Toutes les entreprises du commerce, déjà couvertes par une complémentaire santé ou pas, doivent réfléchir aux contours même de cette complémentaire : de nouvelles règles arrivent, avec un échéancier à retenir.

Impossible d’y échapper : tous les employeurs du commerce et de la distribution devront d’une manière ou d’une autre ouvrir cette année le chantier de la complémentaire santé.

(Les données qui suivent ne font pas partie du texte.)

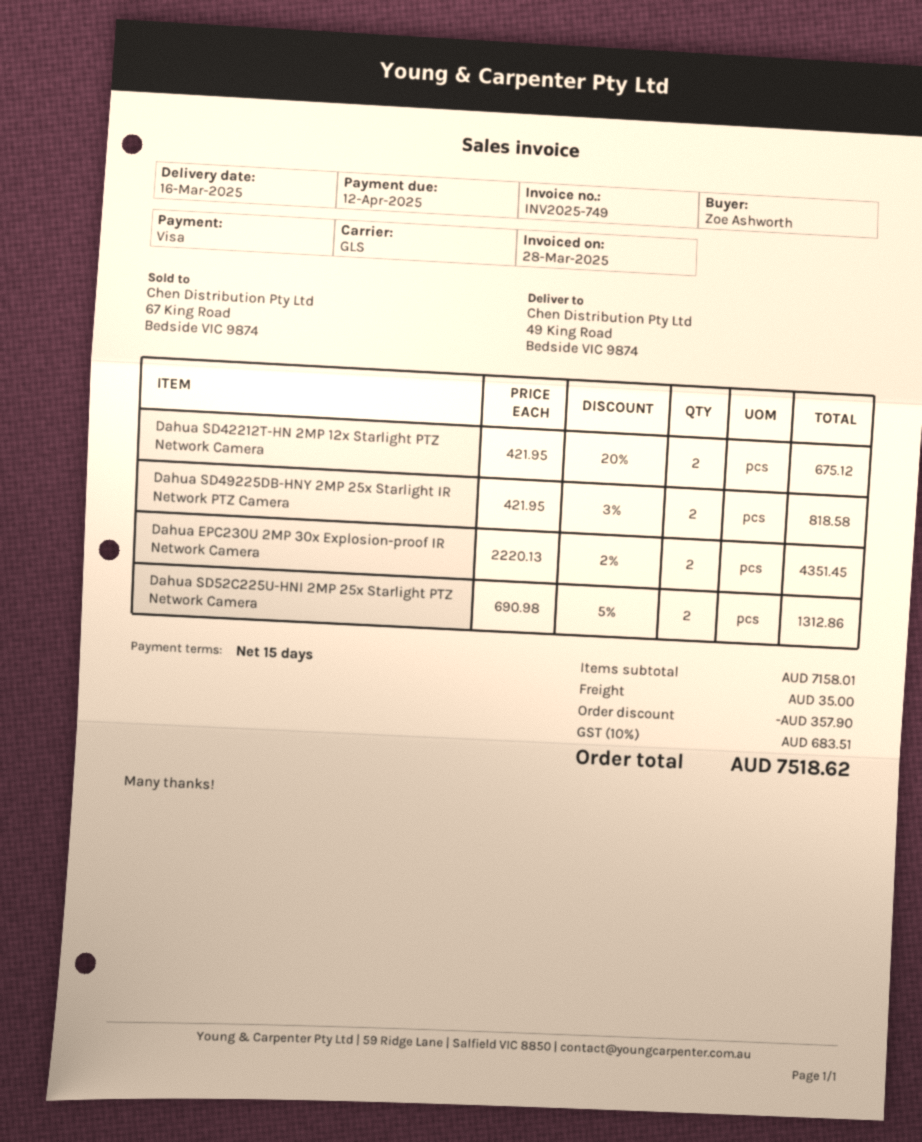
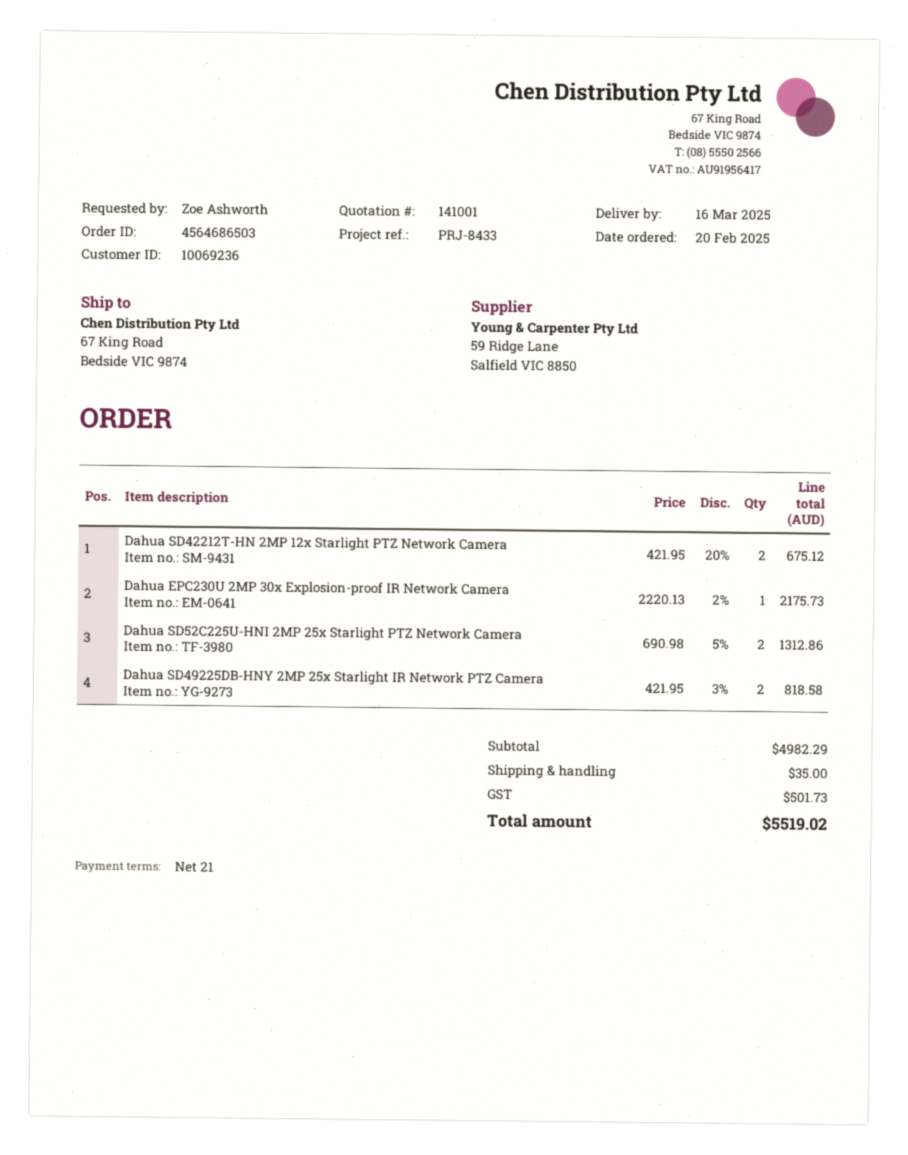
payment terms: 15 days -> 21 days
ship to: 49 King Road, Bedside VIC 9874 -> 67 King Road, Bedside VIC 9874
Dahua EPC230U 2MP 30x Explosion-proof IR Network Camera: 2 x 2220.13 - 2% = 4351.45 -> 1 x 2220.13 - 2% = 2175.73
subtotal: 7158.01 -> 4982.29
discount: 357.90 -> none
tax: 683.51 -> 501.73
total: 7518.62 -> 5519.02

Première raison : l’assurance santé des salariés devient obligatoire au 1er janvier 2016. Et cette nouvelle réglementation devrait impacter tout particulièrement ce secteur d’activité, qui compte de nombreuses TPE et PME, généralement moins bien équipées en couverture santé que les grandes entreprises.

 

Une cotisation employeur et des remboursements minimum

 

Attention : même les entreprises qui proposent déjà un remboursement des frais de soins à leurs salariés peuvent être concernées par cette échéance. Elles devront effectivement vérifier qu’elles respectent bien les deux conditions qui accompagnent cette généralisation.

 

Premièrement, l’employeur doit financer au moins la moitié de la cotisation calculée par l’organisme d’assurance auprès duquel sera souscrit le contrat. Deuxièmement, les remboursements doivent respecter les minima prévus par la réglementation, tout particulièrement concernant l’optique et le dentaire. C’est ce que l’on appelle dans le jargon le panier de soins ANI.

 

Des remboursements « encore plus responsables »

 

Et ce n’est pas le seul changement qui concerne les couvertures santé d’entreprise. Les pouvoirs publics ont profondément remanié et durci les critères à remplir pour que ces dernières soient qualifiées de « responsables ». C'est un point essentiel, dans la mesure où ce caractère « responsable » est l’une des conditions essentielles pour bénéficier d’avantages fiscaux et sociaux sur les sommes consacrées à la complémentaire santé.

 

Les entreprises, qui n’avaient jusqu’alors pas de complémentaire santé, feront d’une pierre deux coups en instaurant directement un contrat conforme à la nouvelle réglementation. Les autres ont normalement jusqu’à la fin 2017 pour devenir « responsables ». Mais elles doivent veiller à ne pas sortir inopinément de cette période transitoire. Les partenaires assurance santé de l’entreprise, intermédiaires et organismes assureurs, suivent de près ces dossiers : ils peuvent donc utilement apporter des informations complémentaires sur un chantier qu’il faut bien reconnaître très complexe.